The cutting blade as a separating element is preferably made of an insulating material or provided with an insulating coating. This insulating cutting blade leads to an extension of the separating distance between the interrupted fusible conductor. The resulting isolating distance is able to achieve a dielectric strength of at least 2.5 kV, preferably 4-6 kV.

The additional bottleneck according to the invention according to further embodiments of the invention differs from known, customary bottlenecks by the measures described below.

The geometric or mechanical additional constriction has a residual cross section which is higher than that of the usual constrictions. The melting integral ^{value (I 2} t value) of the bottleneck is dimensioned in such a way that it is equal to or slightly higher than the switch-off integral of the fuse. This design ensures that the bottleneck does not respond to short-circuit currents.

However, the area of the additional constriction is available for extending the arcs.

The geometric constriction and the cutting blade are located in an area without an extinguishing medium.

This area is preferably separated on both sides with thin webs from the areas with extinguishing medium and the electrical constrictions.

The width of this area is essentially limited to the width of the blade and twice the thickness of the fuse element.

The fusible conductor (s) are / are guided through the insulating web in such a way that preferably no further seal is necessary for the separation area in order to prevent the penetration of an extinguishing medium, for example quartz sand.

The insulating bars can be made of ceramic, vulcanized fiber or also of polymers with or without gas release (POM). The wall thickness is preferably <1 mm.

The width of the cutting blade is preferably greater than the width of the fusible conductor, but at least wider than the additional mechanical constriction.

The blade has a stroke that goes beyond the expansion range of the fusible conductor when it is cut. The distance of the shortest connection between a currentless cut fusible link is ≥ 4 mm. If the arc is switched off, the distance is lengthened by the fusible conductor burn-off. Measures to extend the sliding distance can be provided on the blade. The blade can form an insulating gap with a fixed or deformable counterpart.

With active shutdown, the arc can extend very quickly from the cutting area to the area with extinguishing agent. The pressure development and thus the load on the housing in the cutting area is therefore low. With passive function, the high extinguishing capacity is guaranteed by the constrictions in the two areas with extinguishing agent, for example compacted quartz sand.

The material of the additional constriction in the cutting area is available for an extension of the arc. The choice of material for the blade and the insulation webs or web walls enables comparatively good arc cooling to be achieved in this area as well.
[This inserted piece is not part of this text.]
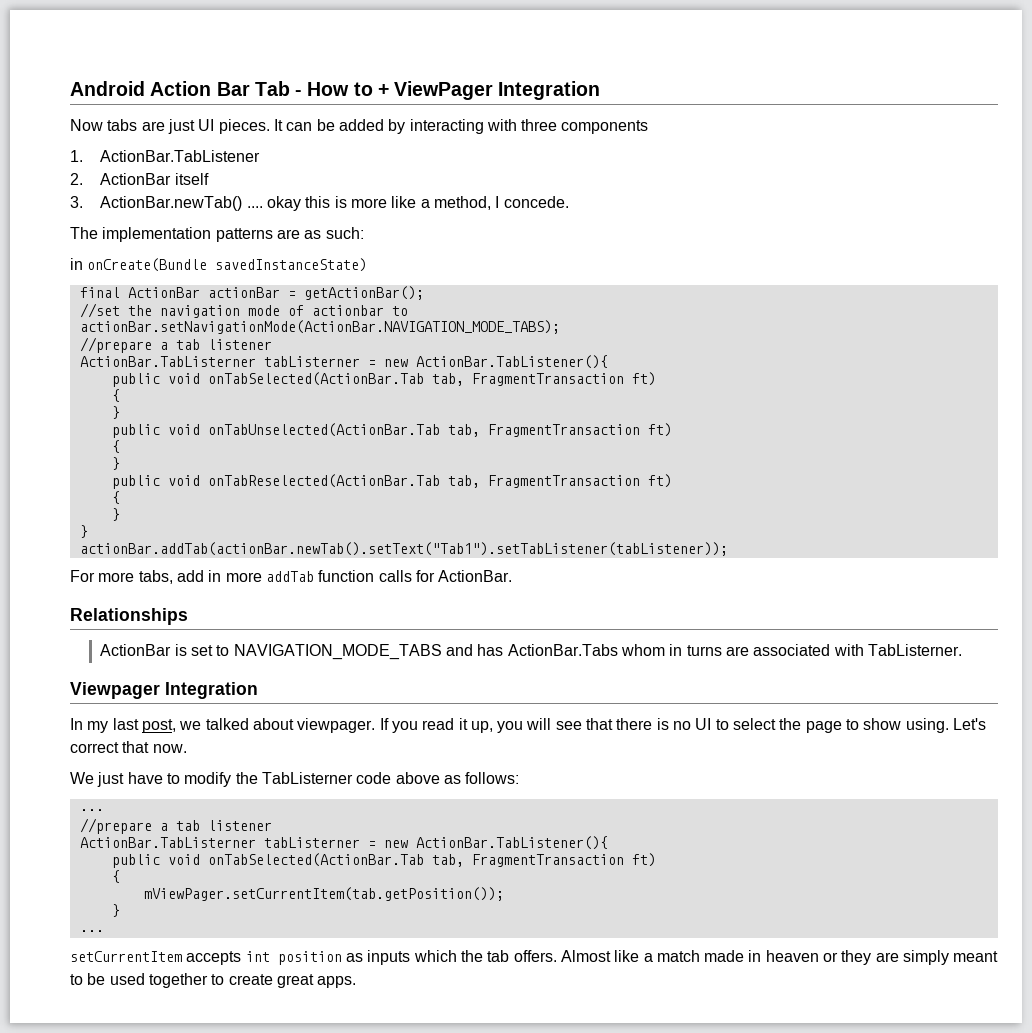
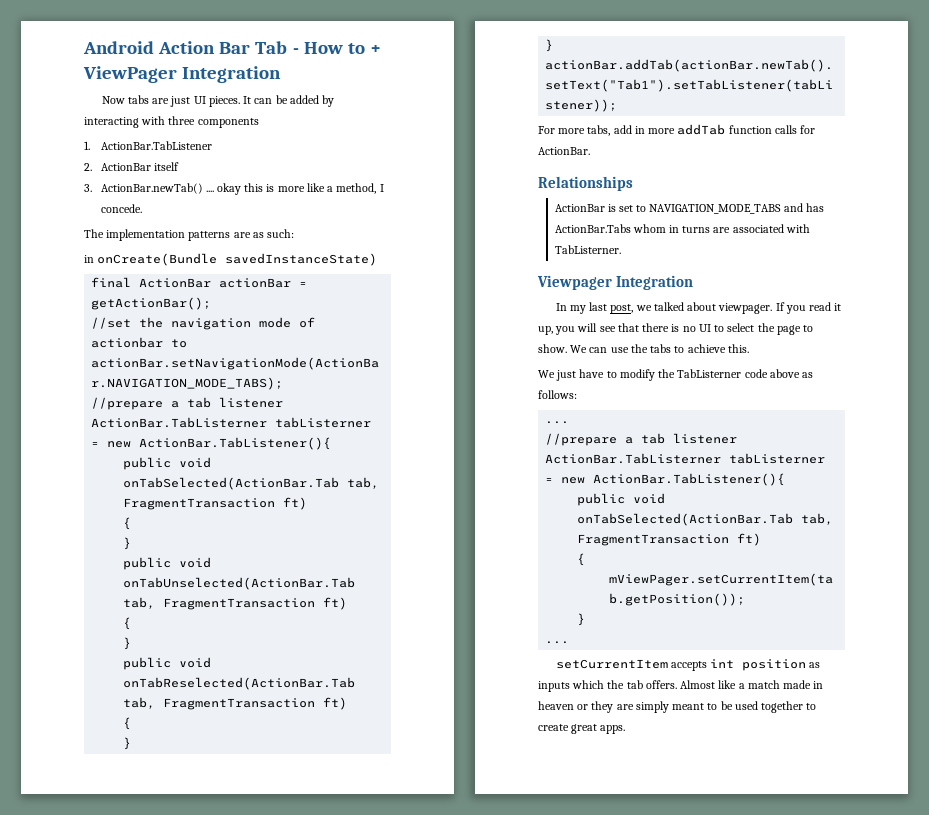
[863,718,986,733] [70,741,187,753] show using. Let's correct that now. -> [538,344,749,353] show. We can use the tabs to achieve this.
Due to the space-saving design and the low impact on the passive safety behavior, small sizes can be realized. The fusible conductor routing and the impedance do not differ from conventional fuses, which means that the voltage drop in the case of impulse currents can be limited. Due to the passive behavior of the additional bottleneck in the event of a short circuit, the The voltage level of the fuse can be limited and it is possible to maintain the protection level of the arrester.

The possibility of quickly lengthening the arc when cutting only a narrow point in the area with compressed extinguishing agent or so-called "stone sand" means that the fuse can also be activated in the event of high short-circuit currents, which ensures both passive and active functionality.
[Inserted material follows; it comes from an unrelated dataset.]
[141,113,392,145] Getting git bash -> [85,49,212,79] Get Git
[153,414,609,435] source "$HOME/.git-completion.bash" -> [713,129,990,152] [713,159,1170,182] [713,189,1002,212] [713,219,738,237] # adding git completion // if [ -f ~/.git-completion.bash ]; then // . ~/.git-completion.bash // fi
The above allows the fuse to be activated even at high currents with virtual melting times of <10 ms if only one bottleneck is separated. This means that the fuse can be interrupted practically in the de-energized state, with small currents far below the nominal current strength and even with high fault currents in the kA range after a short time. Almost any time / current characteristic can also be implemented according to the respective requirements.

In an embodiment variant with several fusible conductors, there is the possibility of separating the fusible conductors simultaneously with greater expenditure of force or one after the other with less expenditure of force with a single actuator. The direction of movement can be straight or else circular or eccentric. Likewise, the blades of this type of movement can be designed differently accordingly.

Alternatively, it is possible to separate the fusible conductors with one blade and one actuator each. This also allows counter-rotating or overlapping movement of the blade, with the blades simultaneously being able to serve to form a gap.

In order to implement a quick shutdown if required, a suitable actuator is implemented along with rapid error detection.

In order to avoid explosive-relevant ignition devices or gas generators, it is proposed according to the invention to use a simple igniter, that is to say a so-called bridge igniter, without its own explosive force. In order to still achieve a sufficient force, the pressure wave that occurs during ignition is like a piston / The cylinder principle is used to cut the mechanical or geometric constriction of the fusible conductor (s).

For this purpose, for example, the blade shaft itself can be guided in the piston or connected to the piston or attached to a projectile guided in the piston.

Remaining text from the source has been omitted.